**Task description:** Would you return the lines that run from the start of the data below to the line with "Rehabiliteringsseksjonen | Reserve: 17,717", both included, exactly as written and without pictures?

**** Recorded data

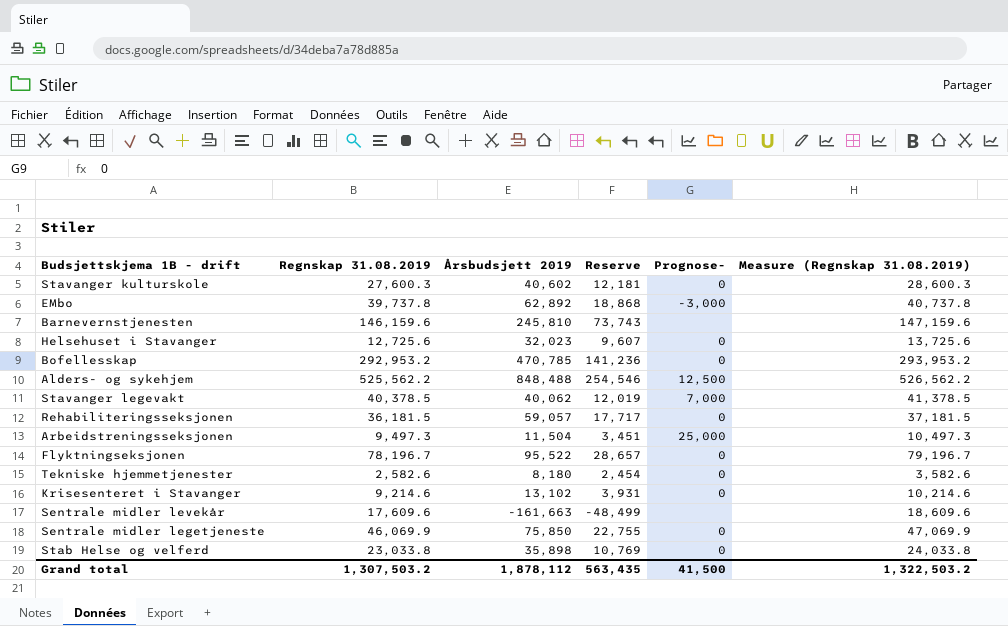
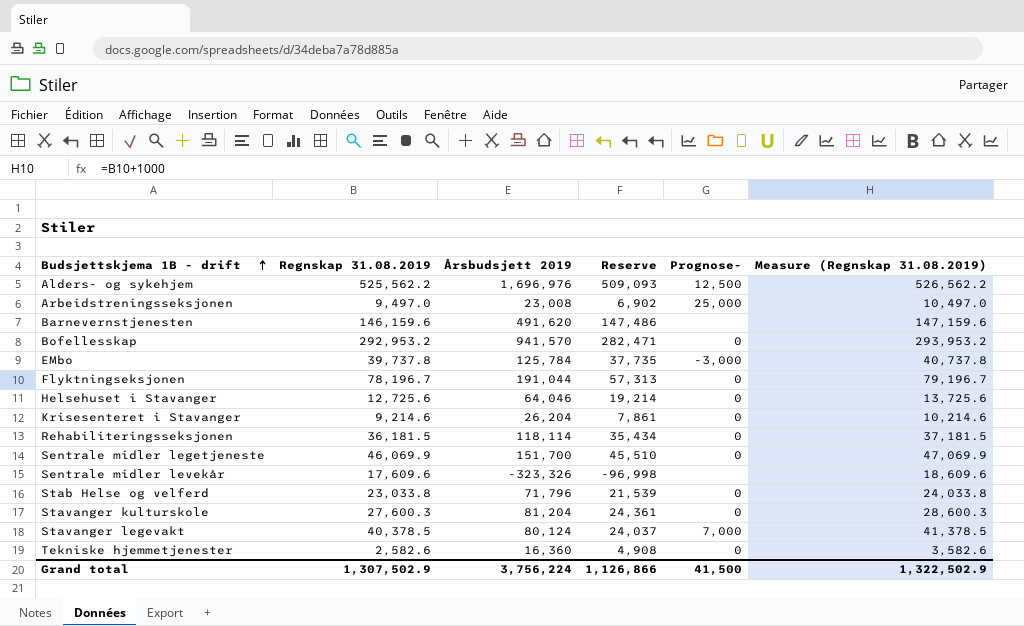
row order: none -> Budsjettskjema 1B - drift ascending
Alders- og sykehjem | Årsbudsjett 2019: 848,488 -> 1,696,976
Alders- og sykehjem | Reserve: 254,546 -> 509,093
Arbeidstreningsseksjonen | Regnskap 31.08.2019: 9,497.3 -> 9,497.0
Arbeidstreningsseksjonen | Årsbudsjett 2019: 11,504 -> 23,008
Arbeidstreningsseksjonen | Reserve: 3,451 -> 6,902
Arbeidstreningsseksjonen | Measure (Regnskap 31.08.2019): 10,497.3 -> 10,497.0
Barnevernstjenesten | Årsbudsjett 2019: 245,810 -> 491,620
Barnevernstjenesten | Reserve: 73,743 -> 147,486
Bofellesskap | Årsbudsjett 2019: 470,785 -> 941,570
Bofellesskap | Reserve: 141,236 -> 282,471
EMbo | Årsbudsjett 2019: 62,892 -> 125,784
EMbo | Reserve: 18,868 -> 37,735
Flyktningseksjonen | Årsbudsjett 2019: 95,522 -> 191,044
Flyktningseksjonen | Reserve: 28,657 -> 57,313
Helsehuset i Stavanger | Årsbudsjett 2019: 32,023 -> 64,046
Helsehuset i Stavanger | Reserve: 9,607 -> 19,214
Krisesenteret i Stavanger | Årsbudsjett 2019: 13,102 -> 26,204
Krisesenteret i Stavanger | Reserve: 3,931 -> 7,861
Rehabiliteringsseksjonen | Årsbudsjett 2019: 59,057 -> 118,114
Rehabiliteringsseksjonen | Reserve: 17,717 -> 35,434
Sentrale midler legetjeneste | Årsbudsjett 2019: 75,850 -> 151,700
Sentrale midler legetjeneste | Reserve: 22,755 -> 45,510
Sentrale midler levekår | Årsbudsjett 2019: -161,663 -> -323,326
Sentrale midler levekår | Reserve: -48,499 -> -96,998
Stab Helse og velferd | Årsbudsjett 2019: 35,898 -> 71,796
Stab Helse og velferd | Reserve: 10,769 -> 21,539
Stavanger kulturskole | Årsbudsjett 2019: 40,602 -> 81,204
Stavanger kulturskole | Reserve: 12,181 -> 24,361
Stavanger legevakt | Årsbudsjett 2019: 40,062 -> 80,124
Stavanger legevakt | Reserve: 12,019 -> 24,037
Tekniske hjemmetjenester | Årsbudsjett 2019: 8,180 -> 16,360
Tekniske hjemmetjenester | Reserve: 2,454 -> 4,908
Grand total | Regnskap 31.08.2019: 1,307,503.2 -> 1,307,502.9
Grand total | Årsbudsjett 2019: 1,878,112 -> 3,756,224
Grand total | Reserve: 563,435 -> 1,126,866
Grand total | Measure (Regnskap 31.08.2019): 1,322,503.2 -> 1,322,502.9

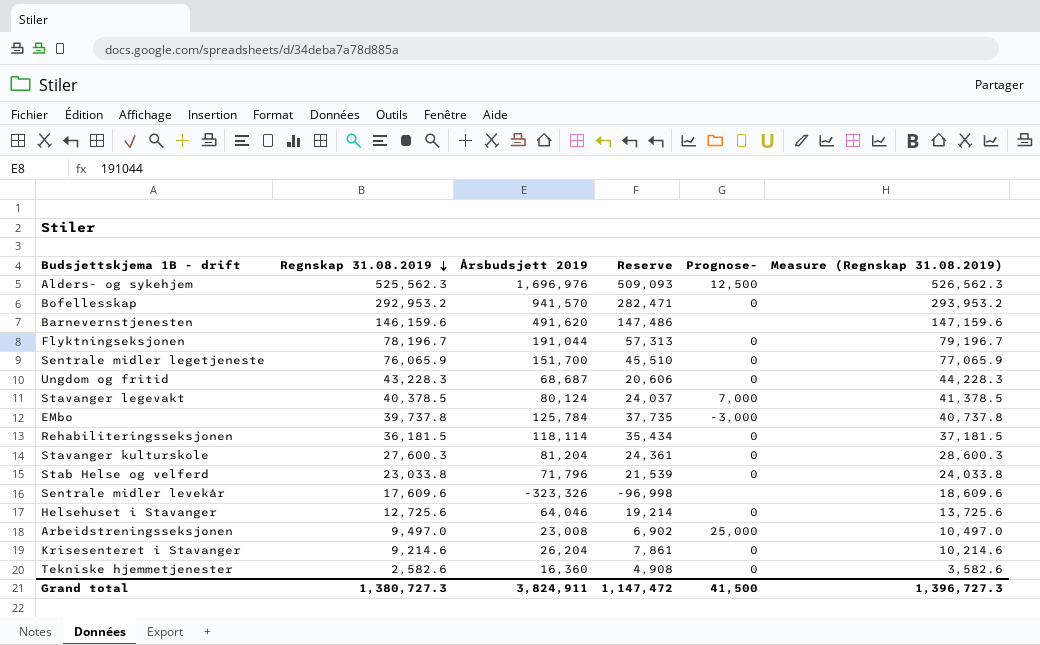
row order: Budsjettskjema 1B - drift ascending -> Regnskap 31.08.2019 descending
Alders- og sykehjem | Regnskap 31.08.2019: 525,562.2 -> 525,562.3
Alders- og sykehjem | Measure (Regnskap 31.08.2019): 526,562.2 -> 526,562.3
Sentrale midler legetjeneste | Regnskap 31.08.2019: 46,069.9 -> 76,065.9
Sentrale midler legetjeneste | Measure (Regnskap 31.08.2019): 47,069.9 -> 77,065.9
row Ungdom og fritid: none -> 43,228.3 | 68,687 | 20,606 | 0 | 44,228.3
Grand total | Regnskap 31.08.2019: 1,307,502.9 -> 1,380,727.3
Grand total | Årsbudsjett 2019: 3,756,224 -> 3,824,911
Grand total | Reserve: 1,126,866 -> 1,147,472
Grand total | Measure (Regnskap 31.08.2019): 1,322,502.9 -> 1,396,727.3

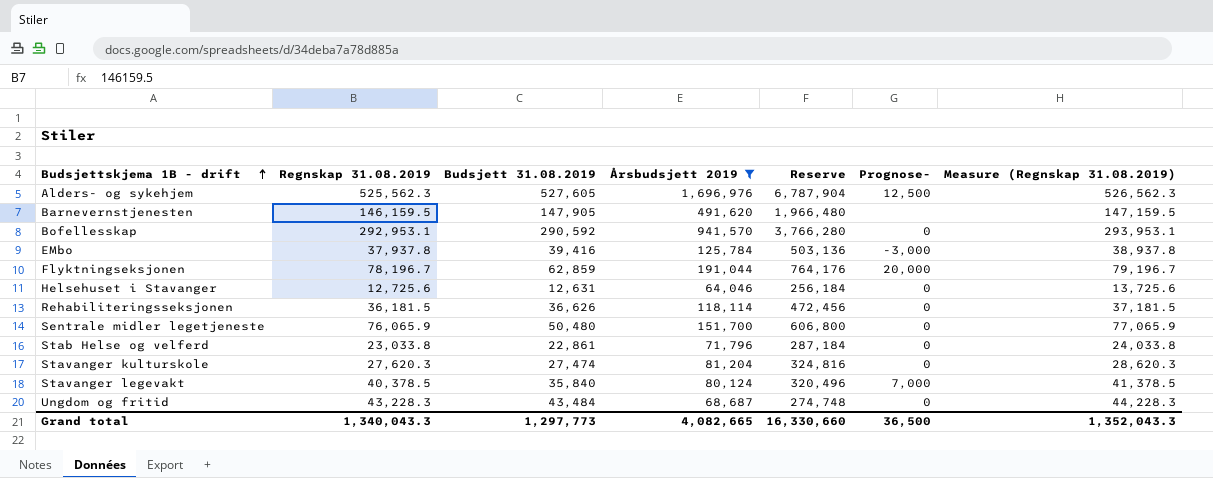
filter: none -> Årsbudsjett 2019 >= 64,046
row order: Regnskap 31.08.2019 descending -> Budsjettskjema 1B - drift ascending
column Budsjett 31.08.2019 | position: none -> 3
column Reserve | formula: [Årsbudsjett 2019] * 0.3 -> [Årsbudsjett 2019] * 4
Barnevernstjenesten | Regnskap 31.08.2019: 146,159.6 -> 146,159.5
Barnevernstjenesten | Measure (Regnskap 31.08.2019): 147,159.6 -> 147,159.5
Bofellesskap | Regnskap 31.08.2019: 292,953.2 -> 292,953.1
Bofellesskap | Measure (Regnskap 31.08.2019): 293,953.2 -> 293,953.1
EMbo | Regnskap 31.08.2019: 39,737.8 -> 37,937.8
EMbo | Measure (Regnskap 31.08.2019): 40,737.8 -> 38,937.8
Flyktningseksjonen | Prognose-: 0 -> 20,000
Stavanger kulturskole | Regnskap 31.08.2019: 27,600.3 -> 27,620.3
Stavanger kulturskole | Measure (Regnskap 31.08.2019): 28,600.3 -> 28,620.3
Grand total | Regnskap 31.08.2019: 1,380,727.3 -> 1,340,043.3
Grand total | Årsbudsjett 2019: 3,824,911 -> 4,082,665
Grand total | Reserve: 1,147,472 -> 16,330,660
Grand total | Prognose-: 41,500 -> 36,500
Grand total | Measure (Regnskap 31.08.2019): 1,396,727.3 -> 1,352,043.3

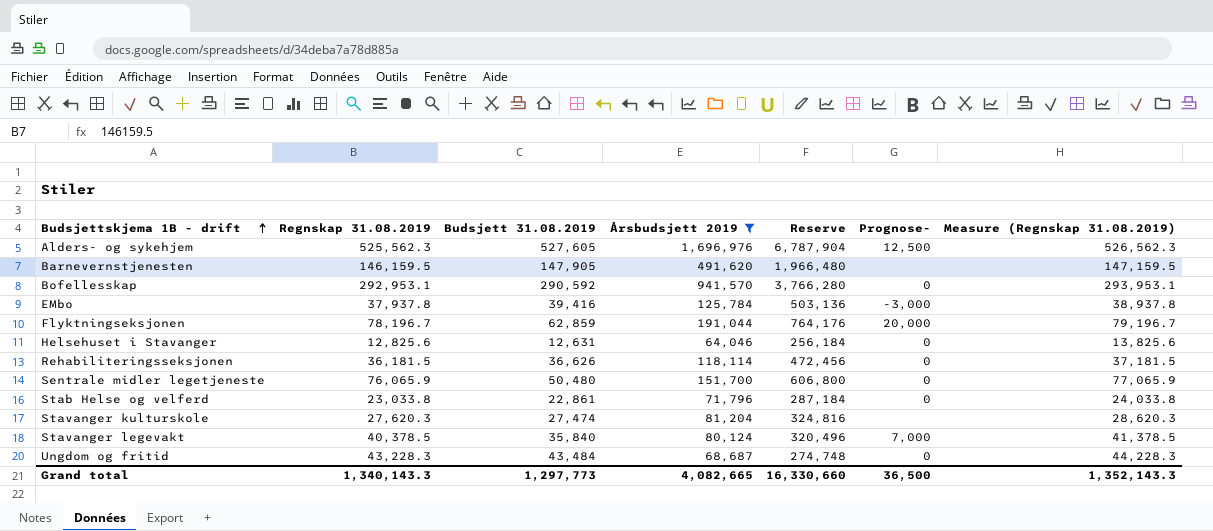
Helsehuset i Stavanger | Regnskap 31.08.2019: 12,725.6 -> 12,825.6
Helsehuset i Stavanger | Measure (Regnskap 31.08.2019): 13,725.6 -> 13,825.6
Stavanger kulturskole | Prognose-: 0 -> none
Grand total | Regnskap 31.08.2019: 1,340,043.3 -> 1,340,143.3
Grand total | Measure (Regnskap 31.08.2019): 1,352,043.3 -> 1,352,143.3

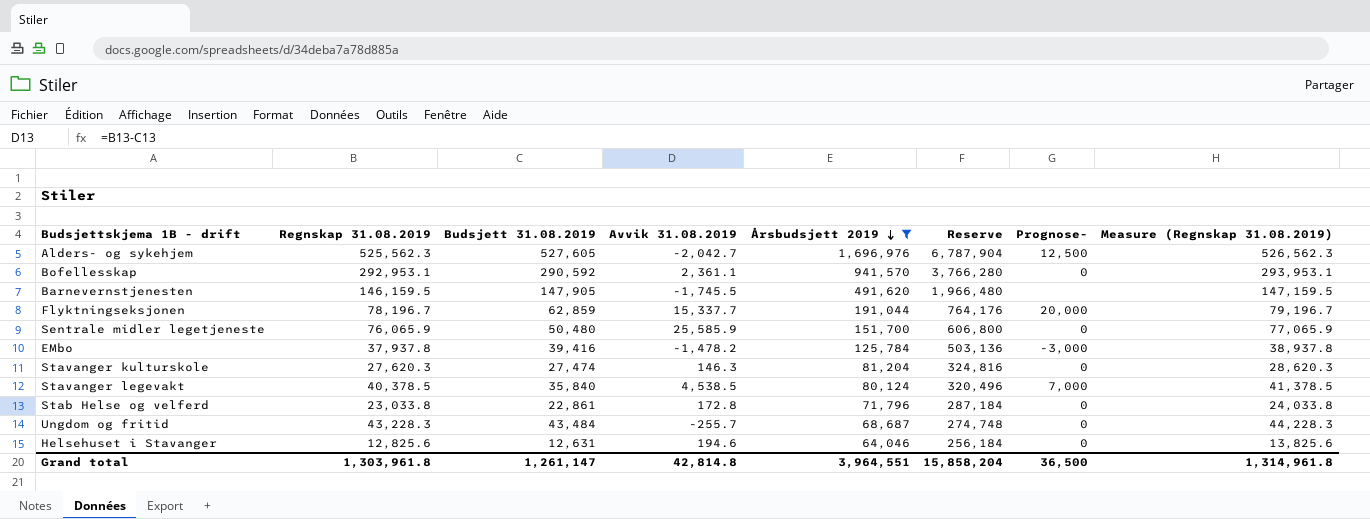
row order: Budsjettskjema 1B - drift ascending -> Årsbudsjett 2019 descending
column Avvik 31.08.2019 | formula: none -> [Regnskap 31.08.2019] - [Budsjett 31.08.2019]
row Rehabiliteringsseksjonen: 36,181.5 | 36,626 | 118,114 | 472,456 | 0 | 37,181.5 -> none
Stavanger kulturskole | Prognose-: none -> 0
Grand total | Regnskap 31.08.2019: 1,340,143.3 -> 1,303,961.8
Grand total | Budsjett 31.08.2019: 1,297,773 -> 1,261,147
Grand total | Årsbudsjett 2019: 4,082,665 -> 3,964,551
Grand total | Reserve: 16,330,660 -> 15,858,204
Grand total | Measure (Regnskap 31.08.2019): 1,352,143.3 -> 1,314,961.8

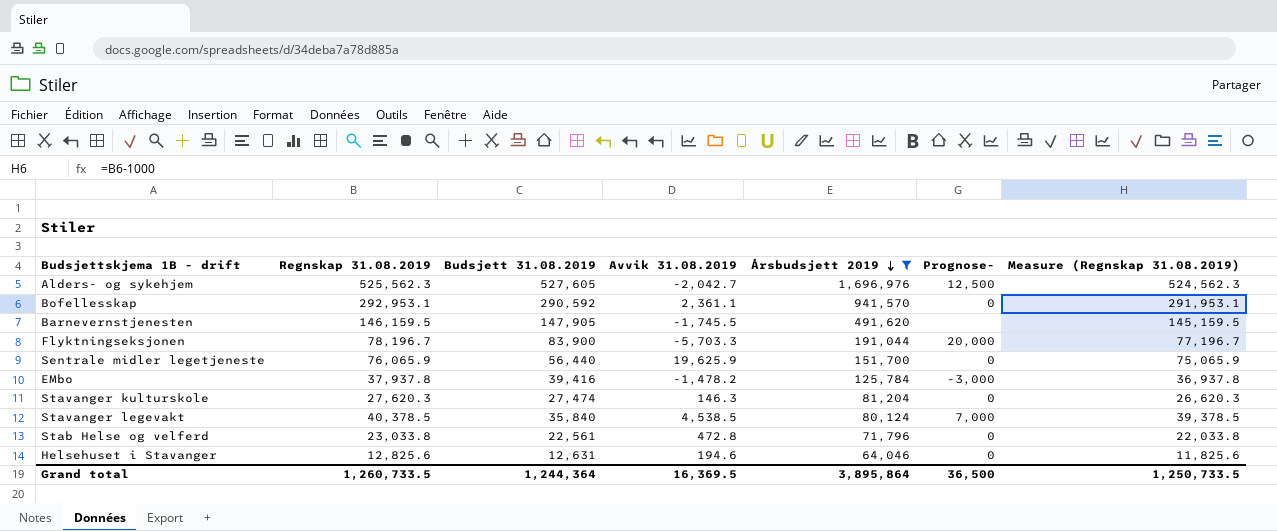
column Reserve | formula: [Årsbudsjett 2019] * 4 -> none
column Measure (Regnskap 31.08.2019) | formula: [Regnskap 31.08.2019] + 1000 -> [Regnskap 31.08.2019] - 1000
row Ungdom og fritid: 43,228.3 | 43,484 | -255.7 | 68,687 | 274,748 | 0 | 44,228.3 -> none
Flyktningseksjonen | Budsjett 31.08.2019: 62,859 -> 83,900
Flyktningseksjonen | Avvik 31.08.2019: 15,337.7 -> -5,703.3
Sentrale midler legetjeneste | Budsjett 31.08.2019: 50,480 -> 56,440
Sentrale midler legetjeneste | Avvik 31.08.2019: 25,585.9 -> 19,625.9
Stab Helse og velferd | Budsjett 31.08.2019: 22,861 -> 22,561
Stab Helse og velferd | Avvik 31.08.2019: 172.8 -> 472.8
Grand total | Regnskap 31.08.2019: 1,303,961.8 -> 1,260,733.5
Grand total | Budsjett 31.08.2019: 1,261,147 -> 1,244,364
Grand total | Avvik 31.08.2019: 42,814.8 -> 16,369.5
Grand total | Årsbudsjett 2019: 3,964,551 -> 3,895,864
Grand total | Measure (Regnskap 31.08.2019): 1,314,961.8 -> 1,250,733.5

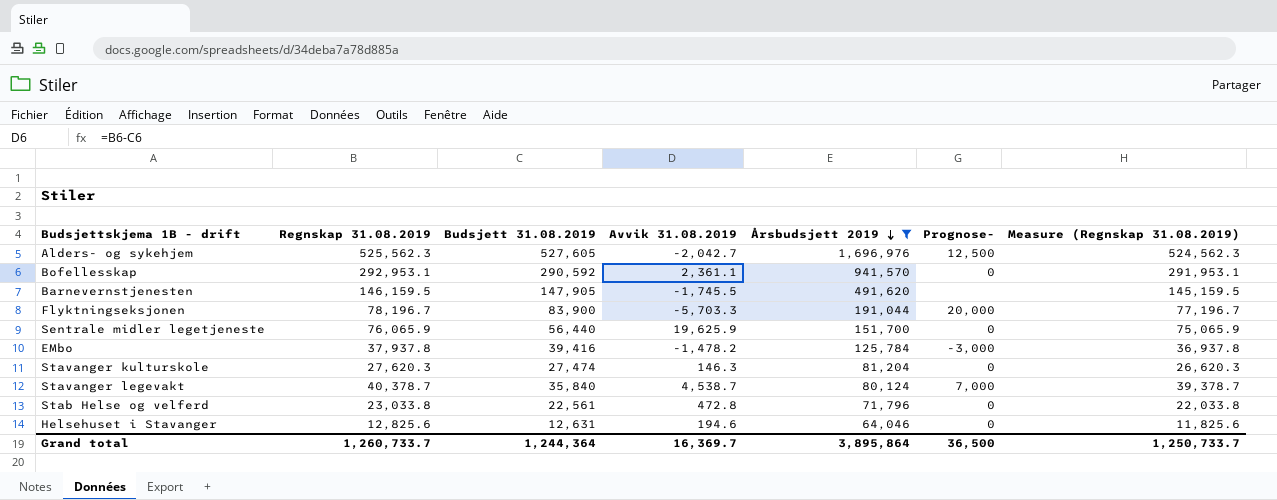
Stavanger legevakt | Regnskap 31.08.2019: 40,378.5 -> 40,378.7
Stavanger legevakt | Avvik 31.08.2019: 4,538.5 -> 4,538.7
Stavanger legevakt | Measure (Regnskap 31.08.2019): 39,378.5 -> 39,378.7
Grand total | Regnskap 31.08.2019: 1,260,733.5 -> 1,260,733.7
Grand total | Avvik 31.08.2019: 16,369.5 -> 16,369.7
Grand total | Measure (Regnskap 31.08.2019): 1,250,733.5 -> 1,250,733.7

********

**Expected answer:**
row order: none -> Budsjettskjema 1B - drift ascending
Alders- og sykehjem | Årsbudsjett 2019: 848,488 -> 1,696,976
Alders- og sykehjem | Reserve: 254,546 -> 509,093
Arbeidstreningsseksjonen | Regnskap 31.08.2019: 9,497.3 -> 9,497.0
Arbeidstreningsseksjonen | Årsbudsjett 2019: 11,504 -> 23,008
Arbeidstreningsseksjonen | Reserve: 3,451 -> 6,902
Arbeidstreningsseksjonen | Measure (Regnskap 31.08.2019): 10,497.3 -> 10,497.0
Barnevernstjenesten | Årsbudsjett 2019: 245,810 -> 491,620
Barnevernstjenesten | Reserve: 73,743 -> 147,486
Bofellesskap | Årsbudsjett 2019: 470,785 -> 941,570
Bofellesskap | Reserve: 141,236 -> 282,471
EMbo | Årsbudsjett 2019: 62,892 -> 125,784
EMbo | Reserve: 18,868 -> 37,735
Flyktningseksjonen | Årsbudsjett 2019: 95,522 -> 191,044
Flyktningseksjonen | Reserve: 28,657 -> 57,313
Helsehuset i Stavanger | Årsbudsjett 2019: 32,023 -> 64,046
Helsehuset i Stavanger | Reserve: 9,607 -> 19,214
Krisesenteret i Stavanger | Årsbudsjett 2019: 13,102 -> 26,204
Krisesenteret i Stavanger | Reserve: 3,931 -> 7,861
Rehabiliteringsseksjonen | Årsbudsjett 2019: 59,057 -> 118,114
Rehabiliteringsseksjonen | Reserve: 17,717 -> 35,434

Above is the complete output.